En voor de rest van Zuid en ook elders? Op Varkenoord staan de komende jaren grote veranderingen op stapel. Hopelijk trekken de clubs aldaar goede lessen uit de bewegingen elders in de stad. Uit die in Charlois maar ook uit bijvoorbeeld de iets eerdere op de noordoever, waar in de buurt van Zestienhoven ook allerlei goede toekomstgerichte ontwikkelingen met accommodaties en verenigingen zijn doorgezet en men daar nu de vruchten plukt van verdergaande samenwerking.
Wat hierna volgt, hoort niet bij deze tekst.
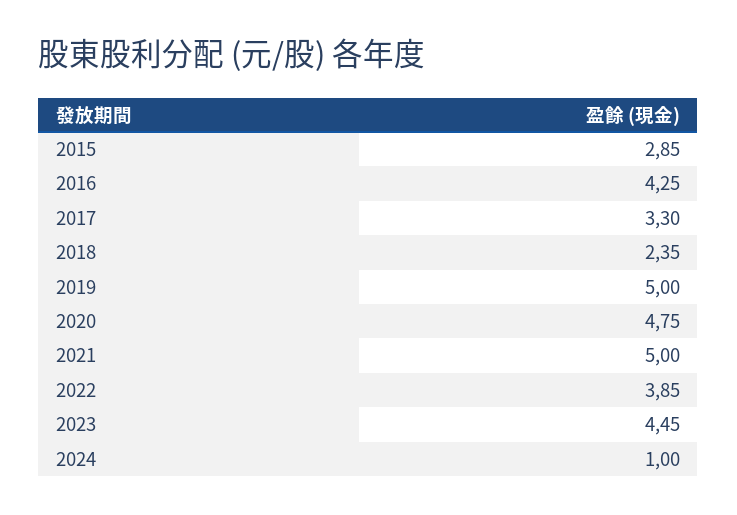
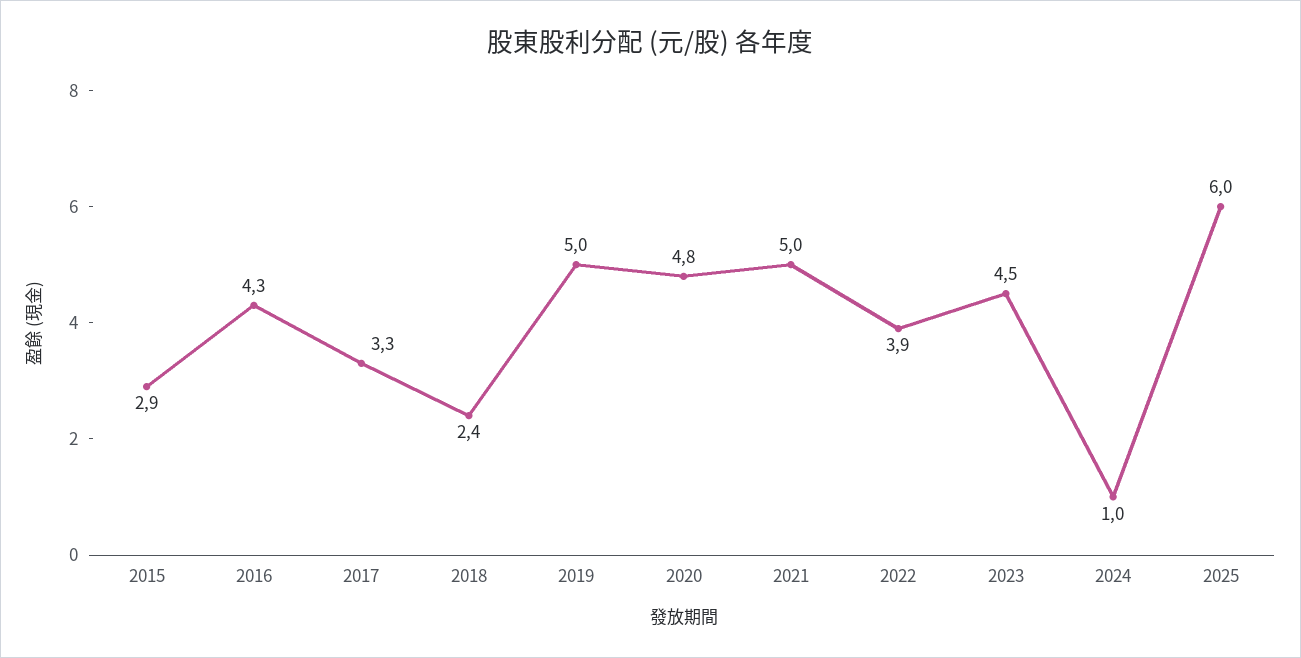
2025: none -> 6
Rotterdam telde ooit meer dan 100 voetbalverenigingen, grotere maar vooral ook vele kleintjes van nauwelijks 200 leden. Die tijd is echt voorbij. Voor vele huidige betrokkenen in onze stad is een omvang van 1500 of wel 2000 leden zoals in regiogemeenten een schrikbeeld van het andere uiterste, een mega-organisatie die snel té veel van mensen vraagt en het echte clubgevoel mist. Maar ergens er tussenin moeten uitkomen, dat is wel een realistisch gegeven.
Zie je wel, Ed. Fijne column!
Helemaal mee eens goed stuk.
Zeer sterke column waar de bekende spijker op zijn kop wordt geraakt. Ik heb ook op de diverse velden van de Oldegaarde en Varkenoord gespeelt en vind het ook heel erg jammer dat veel clubs van weleer zijn verdwenen. Nog een paar voorbeelden: de Afrikaander Boys (waar ik zelf als ooit Fie begon) Progress, ASB, Pretoria, die zijn er al een hele poos niet meer. Maar tegelijkertijd moeten we wel beseffen dat het groter geheel, het amateurvoetbal in zijn algemeenheid op zuid, wel geborgd moet blijven voor in de toekomst. Tijden veranderen en ik ben het met de columnist Ed Goverde eens dat het conservatieve voetbal mee moet veranderen. Fuseren lijkt een goede oplossing maar op een gegeven moment houd ook dat toch ook een keertje op als er geen clubs meer zijn om mee te kunnen fuseren?
Met name de laatste 2 regels van Werne snijden hout.
Ik moet er niet aan denken om bij een club te zitten met 1500 of 2000 leden.
Goed geschreven stuk, Ed, groetjes uit spanje.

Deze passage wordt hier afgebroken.